There were 542 households, out of which 40.0% had children under the age of 18 living with them, 56.1% were married couples living together, 11.1% had a female householder with no husband present, and 27.7% were non-families. 24.2% of all households were made up of individuals, and 10.3% had someone living alone who was 65 years of age or older. The average household size was 2.59 and the average family size was 3.07.

In the village, the population was spread out, with 30.6% under the age of 18, 8.3% from 18 to 24, 29.7% from 25 to 44, 19.1% from 45 to 64, and 12.4% who were 65 years of age or older. The median age was 33 years. For every 100 females there were 92.1 males. For every 100 females age 18 and over, there were 89.1 males.

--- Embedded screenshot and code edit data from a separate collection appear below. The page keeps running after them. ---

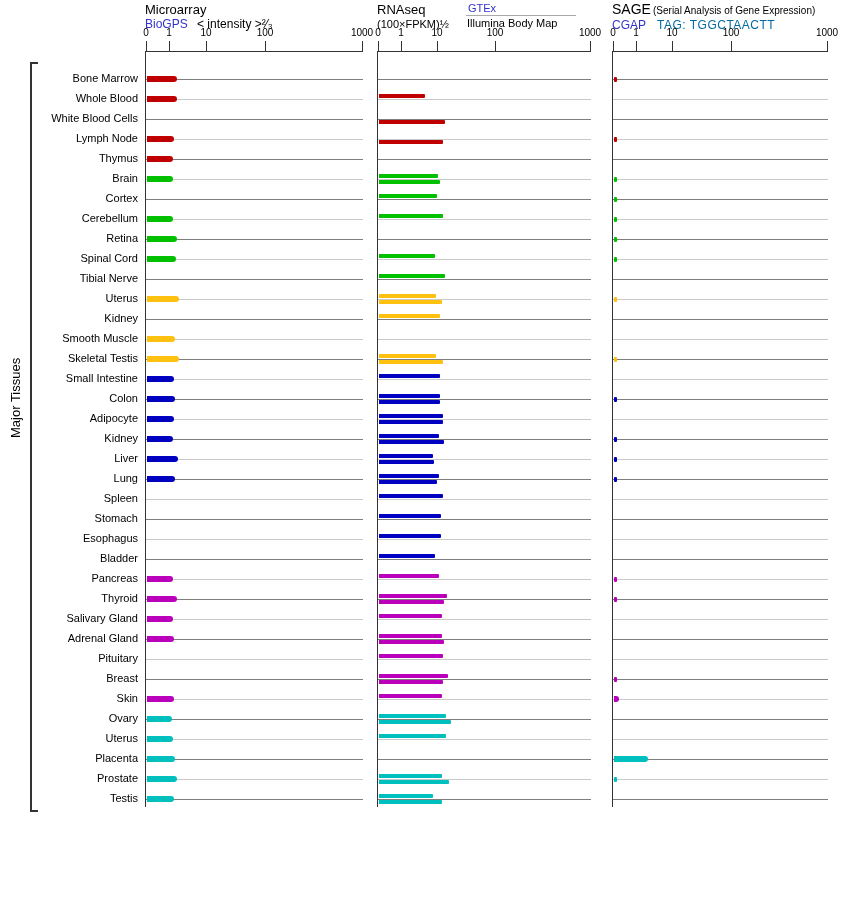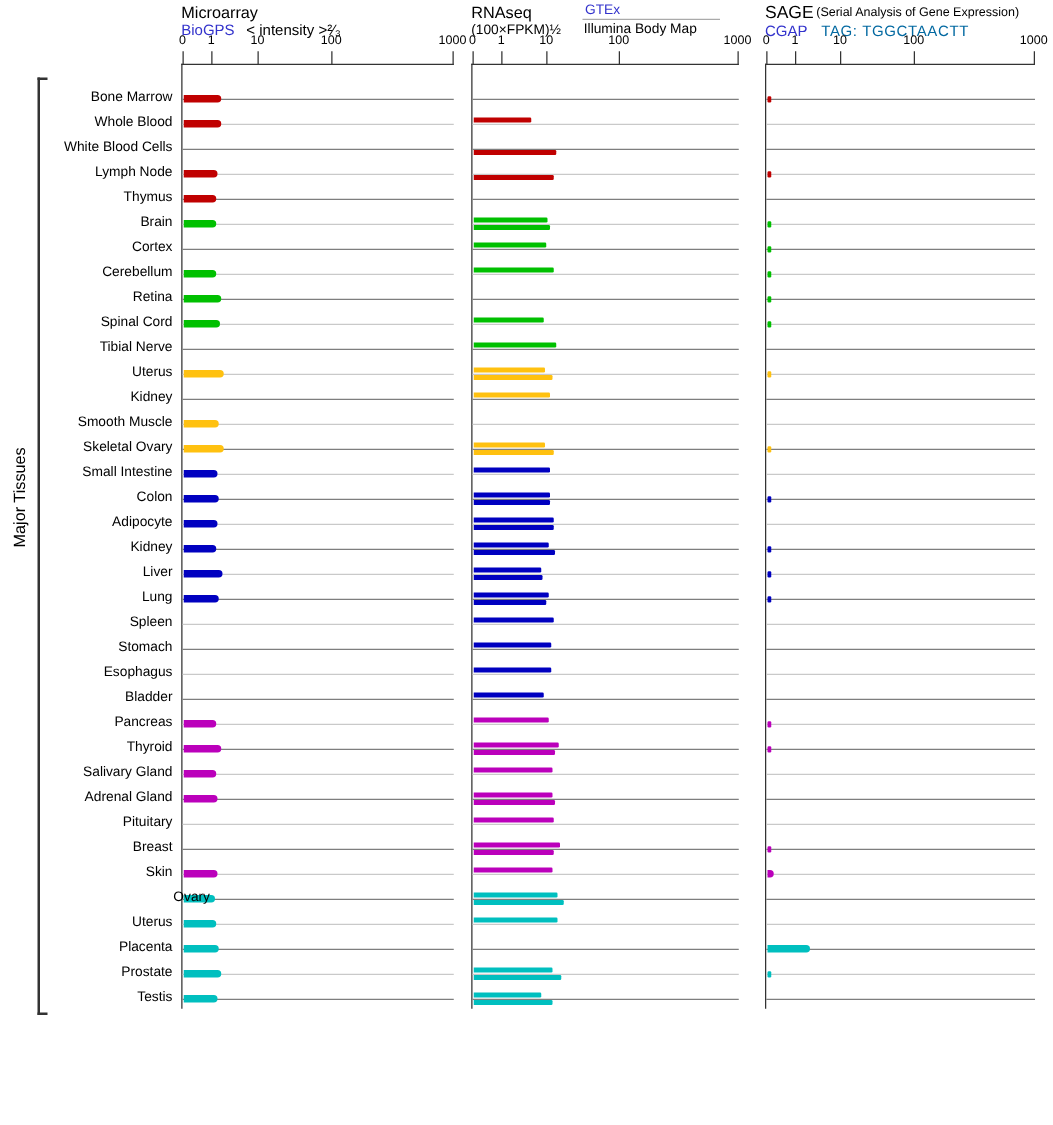--- a/index.html
+++ b/index.html
@@ -302,36 +302,36 @@
     <div class="rowlabel" style="top: 151px;">Thymus</div>
     <div class="rowlabel" style="top: 171px;">Brain</div>
     <div class="rowlabel" style="top: 191px;">Cortex</div>
     <div class="rowlabel" style="top: 211px;">Cerebellum</div>
     <div class="rowlabel" style="top: 231px;">Retina</div>
     <div class="rowlabel" style="top: 251px;">Spinal Cord</div>
     <div class="rowlabel" style="top: 271px;">Tibial Nerve</div>
     <div class="rowlabel" style="top: 291px;">Uterus</div>
     <div class="rowlabel" style="top: 311px;">Kidney</div>
     <div class="rowlabel" style="top: 331px;">Smooth Muscle</div>
-    <div class="rowlabel" style="top: 351px;">Skeletal Ovary</div>
+    <div class="rowlabel" style="top: 351px;">Skeletal Testis</div>
     <div class="rowlabel" style="top: 371px;">Small Intestine</div>
     <div class="rowlabel" style="top: 391px;">Colon</div>
     <div class="rowlabel" style="top: 411px;">Adipocyte</div>
     <div class="rowlabel" style="top: 431px;">Kidney</div>
     <div class="rowlabel" style="top: 451px;">Liver</div>
     <div class="rowlabel" style="top: 471px;">Lung</div>
     <div class="rowlabel" style="top: 491px;">Spleen</div>
     <div class="rowlabel" style="top: 511px;">Stomach</div>
     <div class="rowlabel" style="top: 531px;">Esophagus</div>
     <div class="rowlabel" style="top: 551px;">Bladder</div>
     <div class="rowlabel" style="top: 571px;">Pancreas</div>
     <div class="rowlabel" style="top: 591px;">Thyroid</div>
     <div class="rowlabel" style="top: 611px;">Salivary Gland</div>
     <div class="rowlabel" style="top: 631px;">Adrenal Gland</div>
     <div class="rowlabel" style="top: 651px;">Pituitary</div>
     <div class="rowlabel" style="top: 671px;">Breast</div>
     <div class="rowlabel" style="top: 691px;">Skin</div>
-    <div class="rowlabel" style="top: 711px; padding-left: 30px;">Ovary</div>
+    <div class="rowlabel" style="top: 711px;">Ovary</div>
     <div class="rowlabel" style="top: 731px;">Uterus</div>
     <div class="rowlabel" style="top: 751px;">Placenta</div>
     <div class="rowlabel" style="top: 771px;">Prostate</div>
     <div class="rowlabel" style="top: 791px;">Testis</div>
 </div>
 
 </body></html>

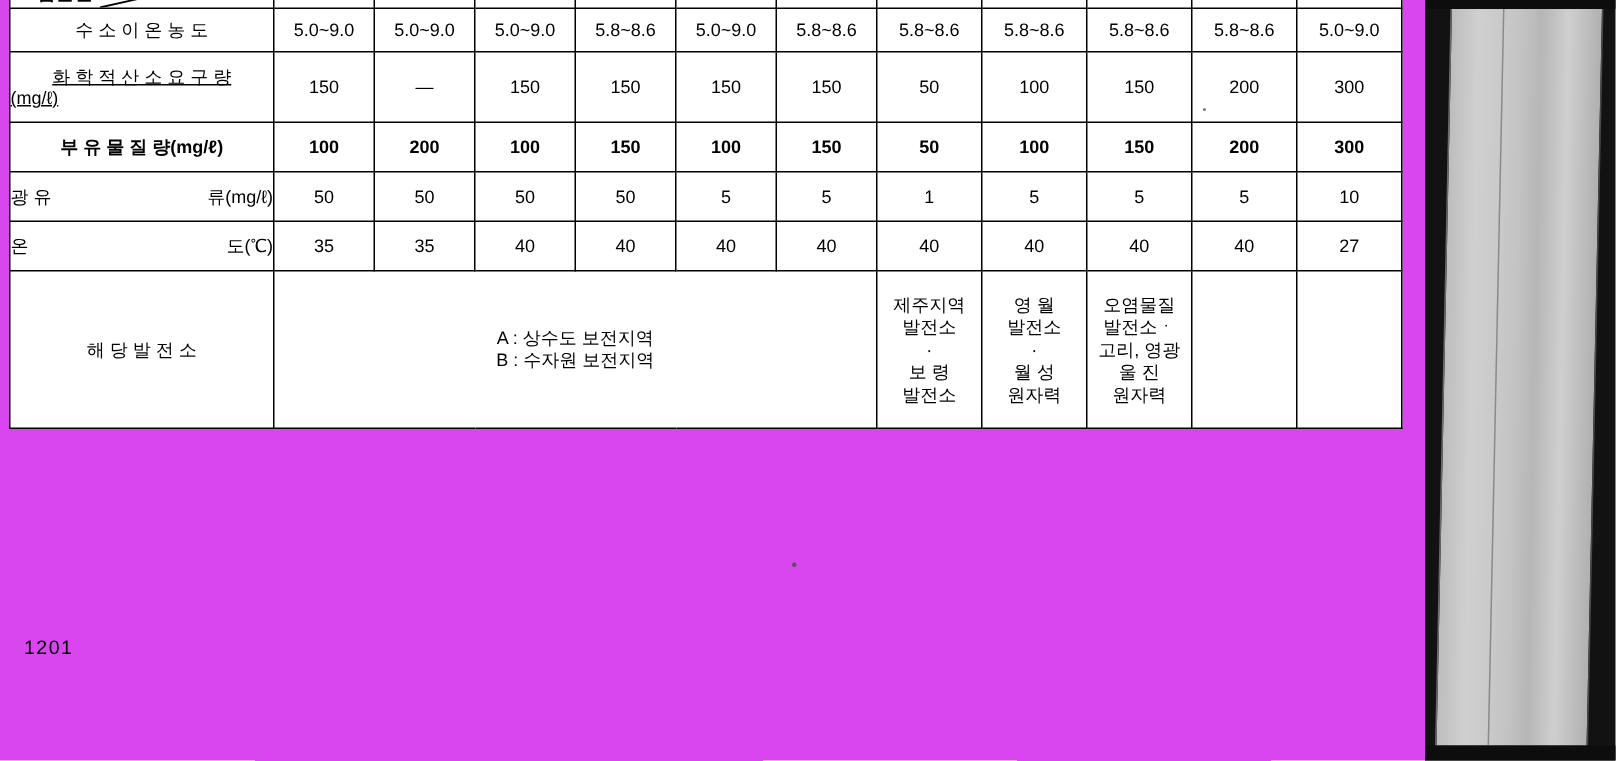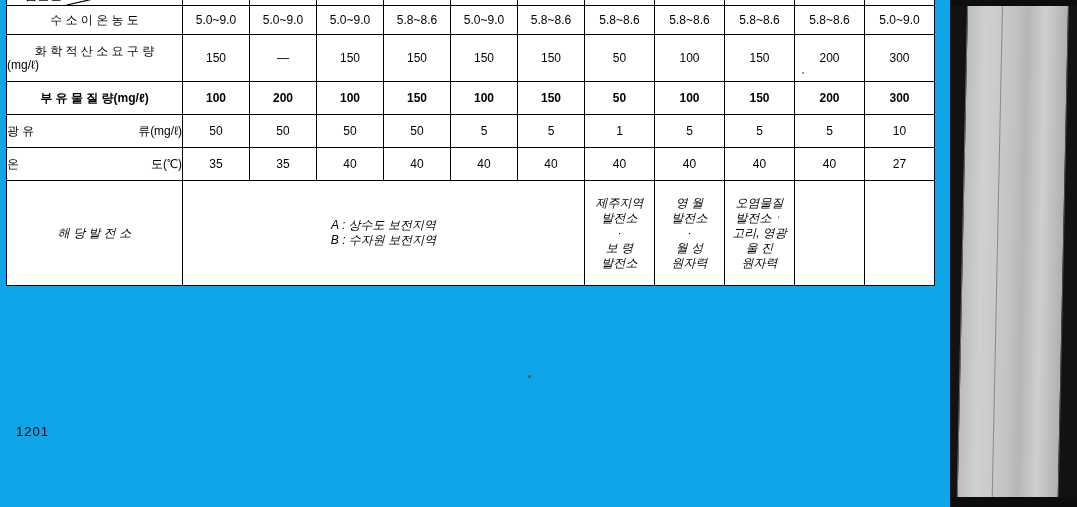--- a/index.html
+++ b/index.html
@@ -15,21 +15,21 @@
     position: relative;
   }
 
   
   #page-area {
     position: absolute;
     left: 0;
     top: 0;
     width: 950px;
     height: 507px;
-    background: #0ea5e9;
+    background: #d946ef;
   }
 
   
   table.spec {
     position: absolute;
     left: 6px;
     top: -22px;
     border-collapse: collapse;
     table-layout: fixed;
     background: #fff;
@@ -82,21 +82,20 @@
   .diag-line {
     position: absolute;
     left: 0; top: 0;
     width: 100%; height: 100%;
   }
 
   
   tr.plants-row td {
     height: 104px;
     vertical-align: middle;
-    font-style: italic;
   }
   td.plants-note {
     text-align: left;
     padding-left: 12px;
     font-size: 12.5px;
     line-height: 2.1;
     margin-left: 11px;
   }
   td.plants-note div { white-space: nowrap; }
   td.plant-cell {
@@ -106,21 +105,21 @@
   }
   td.plant-cell div { white-space: nowrap; }
 
   
   tr.r-ph td { height: 28px; }
   tr.r-cod td { height: 46px; }
   tr.r-ss td { height: 32px; font-weight: bold; }
   tr.r-oil td { height: 32px; }
   tr.r-temp td { height: 32px; }
 
-  .two-line { line-height: 1.2; }
+  .two-line { line-height: 1.2; text-decoration: underline; }
 
   
   #page-number {
     position: absolute;
     left: 16px;
     top: 424px;
     width: 890px;
     text-align: left;
     font-size: 13px;
     color: #000;

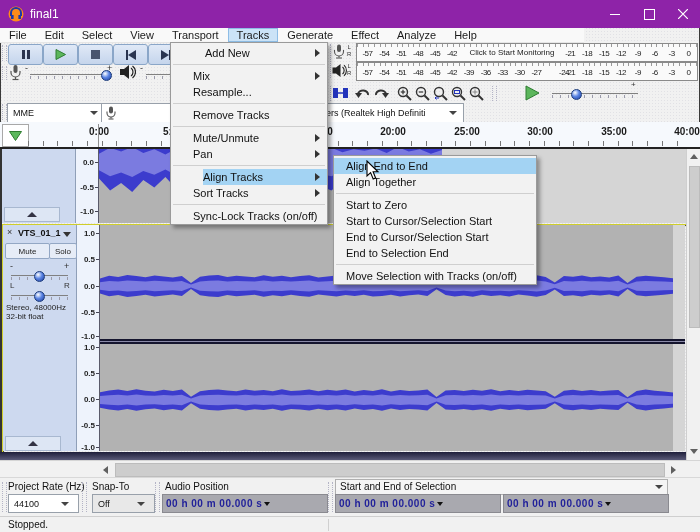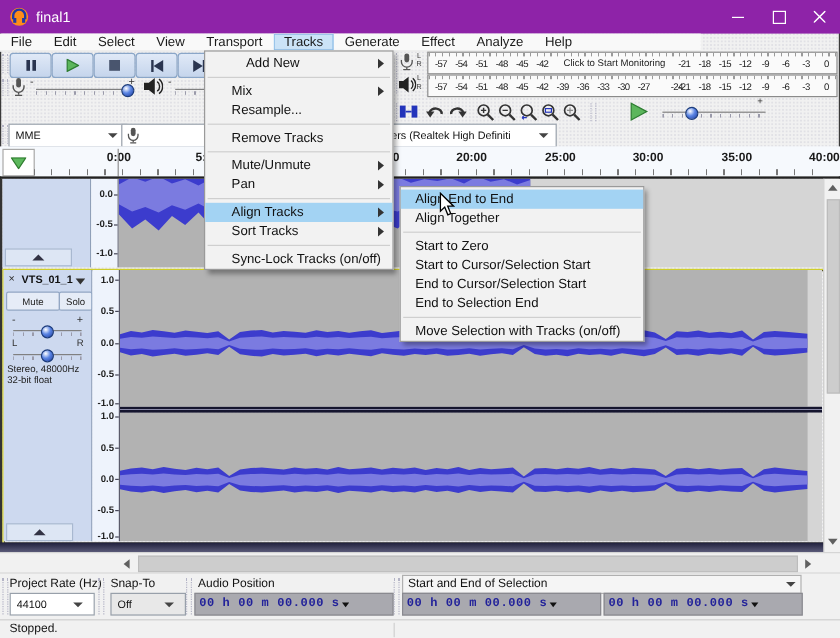--- a/index.html
+++ b/index.html
@@ -53,21 +53,21 @@
   .sbthumb{background:#cdcdcd;border:1px solid #bcbcbc;}
   .arrow{width:0;height:0;}
   .ar-up{border-left:4px solid transparent;border-right:4px solid transparent;border-bottom:5px solid #606060;}
   .ar-dn{border-left:4px solid transparent;border-right:4px solid transparent;border-top:5px solid #606060;}
   .ar-lf{border-top:4px solid transparent;border-bottom:4px solid transparent;border-right:5px solid #606060;}
   .ar-rt{border-top:4px solid transparent;border-bottom:4px solid transparent;border-left:5px solid #606060;}
   
   #seltoolbar{left:0;top:477px;width:700px;height:39px;background:#f1f1f1;border-top:1px solid #d8d8d8;}
   .ltext{position:absolute;font-size:10px;color:#111;}
   .timefield{position:absolute;top:16px;height:17px;background:#a9a9af;border:1px solid #8a8a90;
-      color:#22229a;font-family:Liberation Mono, monospace;font-size:10px;font-weight:bold;
+      color:#22229a;font-family:Liberation Sans, sans-serif;font-size:10px;font-weight:bold;
       display:flex;align-items:center;padding:0 3px;letter-spacing:.5px;white-space:nowrap;}
   .tf-caret{width:0;height:0;border-left:3px solid transparent;border-right:3px solid transparent;border-top:4px solid #111;margin-left:2px;}
   #statusbar{left:0;top:516px;width:700px;height:16px;background:#f1f1f1;border-top:1px solid #cfcfcf;}
   
   .menu{background:#f2f2f2;border:1px solid #9a9a9a;box-shadow:3px 3px 4px rgba(0,0,0,.35);font-size:11px;color:#111;padding-top:2px;}
   .mi{height:16px;display:flex;align-items:center;position:relative;}
   .mi.hl{background:#a3d3f3;}
   .mi .sub-arrow{position:absolute;right:7px;width:0;height:0;border-top:4px solid transparent;
       border-bottom:4px solid transparent;border-left:5px solid #333;}
   .msep{height:7px;display:flex;align-items:center;}
@@ -492,21 +492,21 @@
       </div>
       <div class="mi" style="padding-left: 22px;">Remove Tracks</div>
       <div class="msep">
         <div></div>
       </div>
       <div class="mi" style="padding-left: 22px;">Mute/Unmute<div class="sub-arrow"></div></div>
       <div class="mi" style="padding-left: 22px;">Pan<div class="sub-arrow"></div></div>
       <div class="msep">
         <div></div>
       </div>
-      <div class="mi hl" style="padding-left: 22px;">Align Tracks<div class="sub-arrow"></div></div>
+      <div class="mi hl" style=" margin-left: 32px;">Align Tracks<div class="sub-arrow"></div></div>
       <div class="mi" style="padding-left: 22px;">Sort Tracks<div class="sub-arrow"></div></div>
       <div class="msep">
         <div></div>
       </div>
       <div class="mi" style="padding-left: 22px;">Sync-Lock Tracks (on/off)</div>
     </div>
   <div class="abs menu" id="align-submenu" style="left:333px;top:155px;width:202px">
       <div class="mi hl" style="padding-left: 12px;">Align End to End</div>
       <div class="mi" style="padding-left: 12px;">Align Together</div>
       <div class="msep">

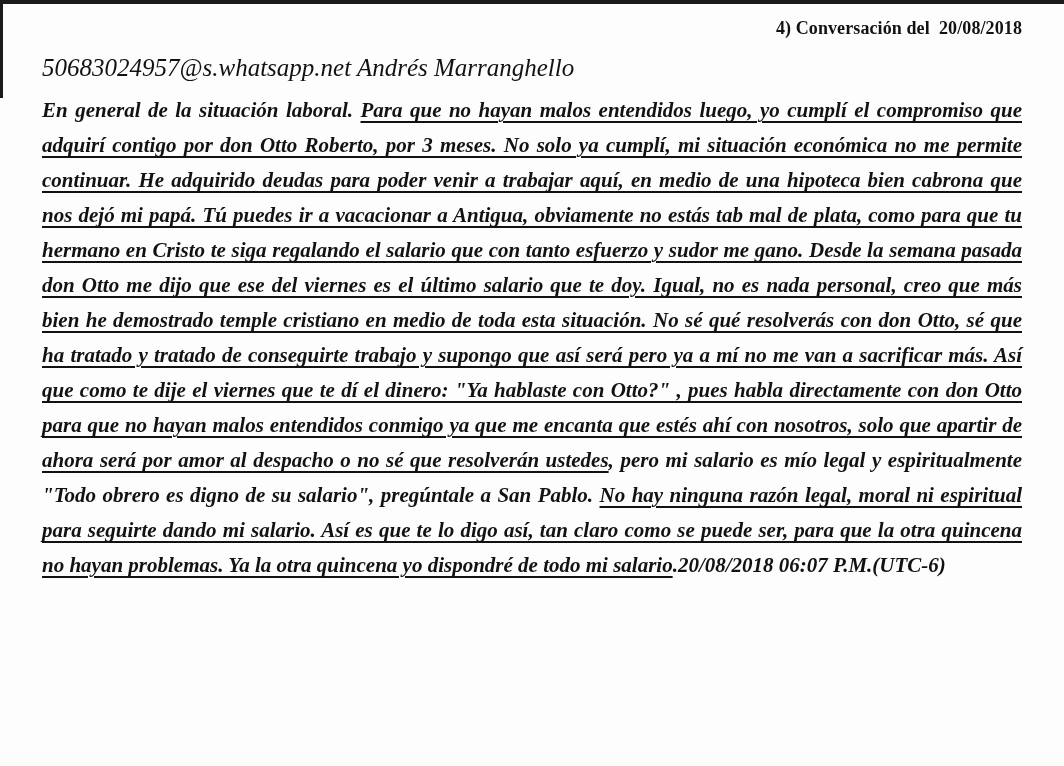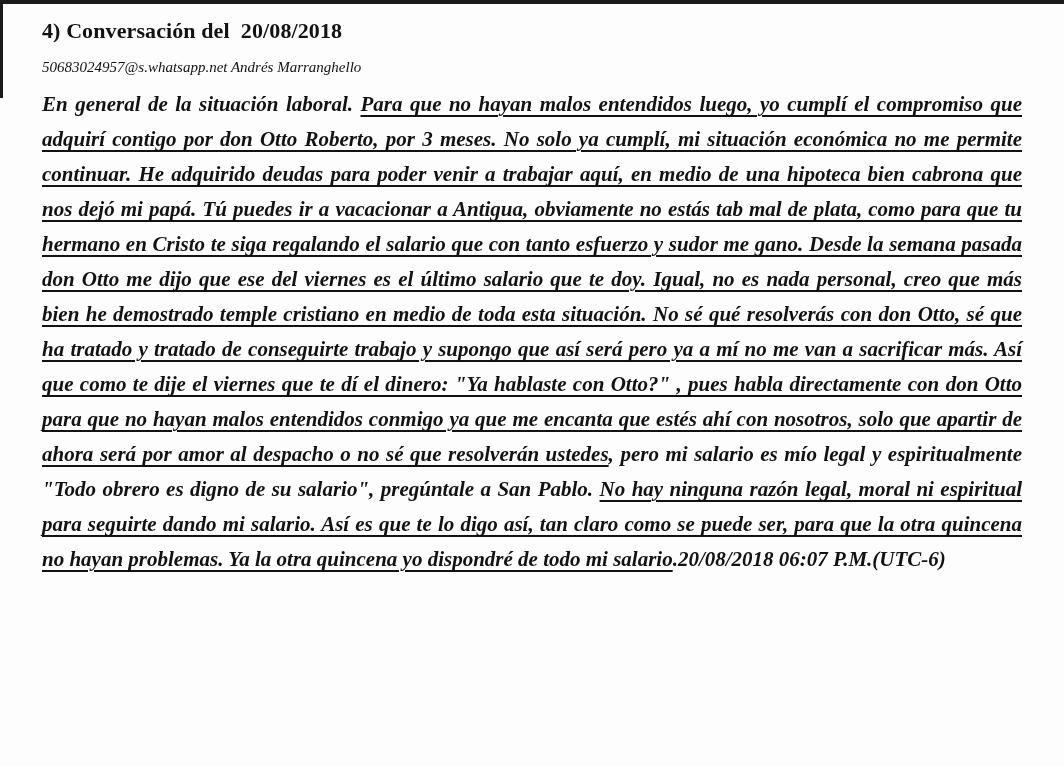--- a/index.html
+++ b/index.html
@@ -31,28 +31,29 @@
     height: 98px;
     background: #1b1b1b;
   }
   .content {
     position: absolute;
     left: 42px;
     top: 18px;
     width: 980px;
   }
   .title {
-    font-size: 22px;
+    font-size: 18px;
     font-weight: bold;
     margin: 0;
     white-space: pre-wrap;
     letter-spacing: 0.1px;
+    text-align: right;
   }
   .sender {
-    font-size: 15px;
+    font-size: 25px;
     font-style: italic;
     margin: 15px 0 0 0;
   }
   .message {
     font-size: 21px;
     font-style: italic;
     margin: 11px 0 0 0;
     line-height: 35px;
     text-align: justify;
   }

The median income for a household in the village was $39,946, and the median income for a family was $44,453. Males had a median income of $30,643 versus $21,743 for females. The per capita income for the village was $16,371. About 4.0% of families and 5.4% of the population were below the poverty line, including 5.4% of those under age 18 and 5.5% of those age 65 or over.

==Education==
Stryker Public Schools are part of the Stryker Local School District. There is one elementary school and one high school in the district. Students attend Stryker High School.

Stryker has a public library, a branch of the Williams County Public Library.

==Notable person==
- Caril Ann Fugate, accomplice of spree killer Charles Starkweather.